Is There a New Space Race?

This evening Space X and private-sector billionaire innovator Elon Musk’s Falcon 9 rocket will make a history.  For the first time ever a previously launched rocket will be sent back into space from Cape Canaveral and is expected to again return to the launchpad successfully.  The accomplishment propels NASA and the U.S. space program unchallenged to the front of the pack of countries, including China, who are making dramatic advances into the final frontier.

Is this our next step in a space race against China?

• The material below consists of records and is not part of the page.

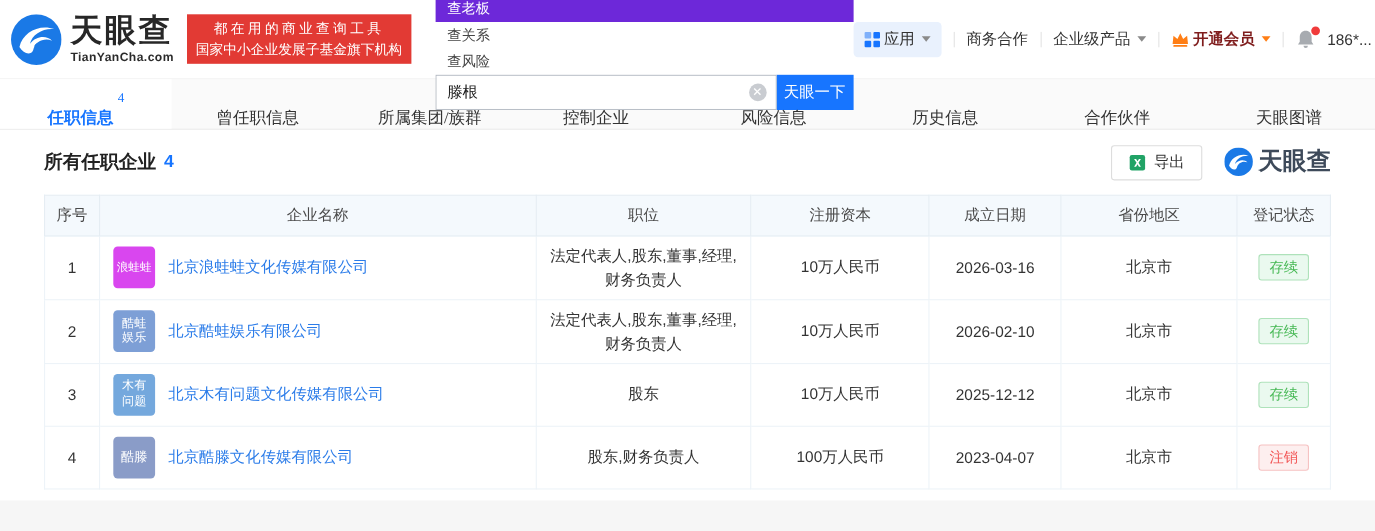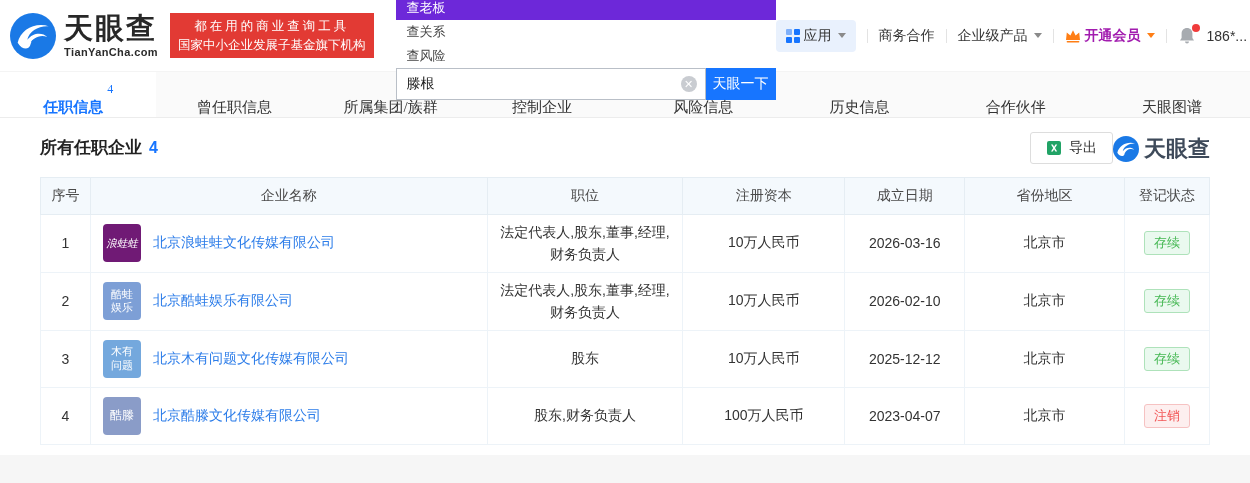--- a/index.html
+++ b/index.html
@@ -25,37 +25,37 @@
   .search-input { border:none; outline:none; font-size:14px; color:#222; padding:0 32px 0 10px; width:100%; height:100%; font-family:inherit; }
   .clear-icon { position:absolute; right:8px; width:16px; height:16px; border-radius:50%; background:#c9ccd1; color:#fff; font-size:11px; line-height:16px; text-align:center; cursor:pointer; }
   .search-btn { width:70px; height:32px; background:#1775ff; color:#fff; font-size:14px; border:none; cursor:pointer; font-family:inherit; }
   .header-right { margin-left:auto; display:flex; align-items:center; gap:11px; font-size:14px; color:#333; white-space:nowrap; }
   .apps-btn { background:#e9f1fd; border-radius:4px; padding:7px 10px; display:flex; align-items:center; gap:6px; cursor:pointer; }
   .grid-icon { width:14px; height:14px; display:grid; grid-template-columns:6px 6px; grid-template-rows:6px 6px; gap:2px; }
   .grid-icon i { display:block; background:#1775ff; border-radius:1px; }
   .grid-icon i.lt { background:#7fb0fa; }
   .hdivider { width:1px; height:14px; background:#e3e3e3; }
   .hitem { cursor:pointer; display:flex; align-items:center; gap:4px; }
-  .vip { color:#a21caf; font-weight:bold; }
+  .vip { color:#7f1d1d; font-weight:bold; }
   .bell-wrap { position:relative; width:18px; height:20px; cursor:pointer; }
   .red-dot { position:absolute; top:-2px; right:-4px; width:8px; height:8px; background:#f03b3b; border-radius:50%; }
   .caret { width:0; height:0; border-left:4px solid transparent; border-right:4px solid transparent; border-top:5px solid #8a8a8a; display:inline-block; margin-left:2px; }
   .vip .caret { border-top-color:#ff7e15; }
   
   .nav-tabs { height:47px; background:#fafafa; border-bottom:1px solid #ececec; border-top:1px solid #f4f4f4; display:flex; }
   .ntab { flex:1; display:flex; align-items:flex-end; justify-content:center; font-size:15px; color:#333; cursor:pointer; gap:4px;font-family:Liberation Serif, serif; }
   .ntab.active { background:#fff; color:#1775ff; font-weight:bold; }
   .ntab-count { font-size:12px; color:#999; align-self:center; margin-top:-10px; font-weight:normal; }
   .ntab.active .ntab-count { color:#1775ff; }
   
   .content { padding:0 40px; }
   .section-head { display:flex; align-items:center; height:59px; }
   .section-title { font-size:17px; font-weight:bold; color:#222; }
   .section-count { color:#1775ff; margin-left:7px; font-weight:bold; font-size:16px; }
-  .head-right { margin-left:auto; display:flex; align-items:flex-end; }
+  .head-right { margin-left:auto; display:flex; align-items:flex-start; gap:20px; }
   .export-btn { border:1px solid #ddd; border-radius:3px; height:32px; padding:0 15px; display:flex; align-items:center; gap:7px; font-size:14px; color:#333; background:#fff; cursor:pointer; font-family:inherit; }
   .watermark { display:flex; align-items:center; gap:5px; font-size:22px; font-weight:bold; color:#3e4a5a; }
   .watermark svg { width:26px; height:26px; }
   
   table { width:100%; border-collapse:collapse; border:1px solid #e5edf3; font-size:14px; }
   thead th { background:#f4f9fd; height:37px; font-weight:normal; color:#4a4a4a; border:1px solid #e5edf3; }
   tbody td { border:1px solid #edf3f8; text-align:center; color:#333; height:57px; padding:6px; }
   td.c-company { text-align:left; }
   .company-wrap { display:flex; align-items:center; gap:12px; padding-left:6px; }
   .avatar { width:38px; height:38px; border-radius:4px; color:#fff; display:flex; flex-direction:column; align-items:center; justify-content:center; line-height:1.2; flex-shrink:0; }
@@ -231,21 +231,21 @@
           <th>成立日期</th>
           <th>省份地区</th>
           <th>登记状态</th>
         </tr>
       </thead>
     <tbody>
         <tr>
     <td class="c-no">1</td>
     <td class="c-company">
       <div class="company-wrap">
-        <div class="avatar" style="background: #701a75; font-size: 10.5px; font-style: italic;">
+        <div class="avatar" style="background: #d946ef; font-size: 10.5px;">
                 <div>浪蛙蛙</div>
               </div>
         <a class="company-link">北京浪蛙蛙文化传媒有限公司</a>
       </div>
     </td>
     <td class="c-pos">法定代表人,股东,董事,经理,财务负责人</td>
     <td>10万人民币</td>
     <td>2026-03-16</td>
     <td>北京市</td>
     <td><span class="badge active">存续</span></td>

Most experts say the comparison with the American and Russian race to the moon is misplaced.  “Planting flags and footsteps isn’t really the way they see to win the game,” says James Oberg, a former NASA engineer who now consults with NBC news on space developments.  He says the value of demonstrating to a nation and to the world that you have the educational, technological capability to land a man on the moon had more value than collecting moon rocks for scientific study.   “The space race, the moon race and the U.S. victory, was enormously significant, worth far more than we paid for it,” he says. “Space allowed countries like the U.S. and Russia to demonstrate that they did, or in Russia’s case didn’t, have those capabilities. “

“To think of the U.S. and China in space as a race sort of oversimplifies the landscape.” Says former Space X communications executive Phil Larson.  He argues, similar to Oberg that space, and moon shoots, are where countries validate superior capabilities that are primarily manifest on terra firma. ““I think the point of why we went in the 60’s and why China is focused on there now is to create the jobs of the future.”

Former NASA astronaut Clayton Anderson echoes the sentiment that there is a greater benefit to working with China than working against them.  “I think it would behoove us to investigate how we might be collaborators with china.  I think in the end if we work with other countries in space we don’t fight them on the ground,” he suggests.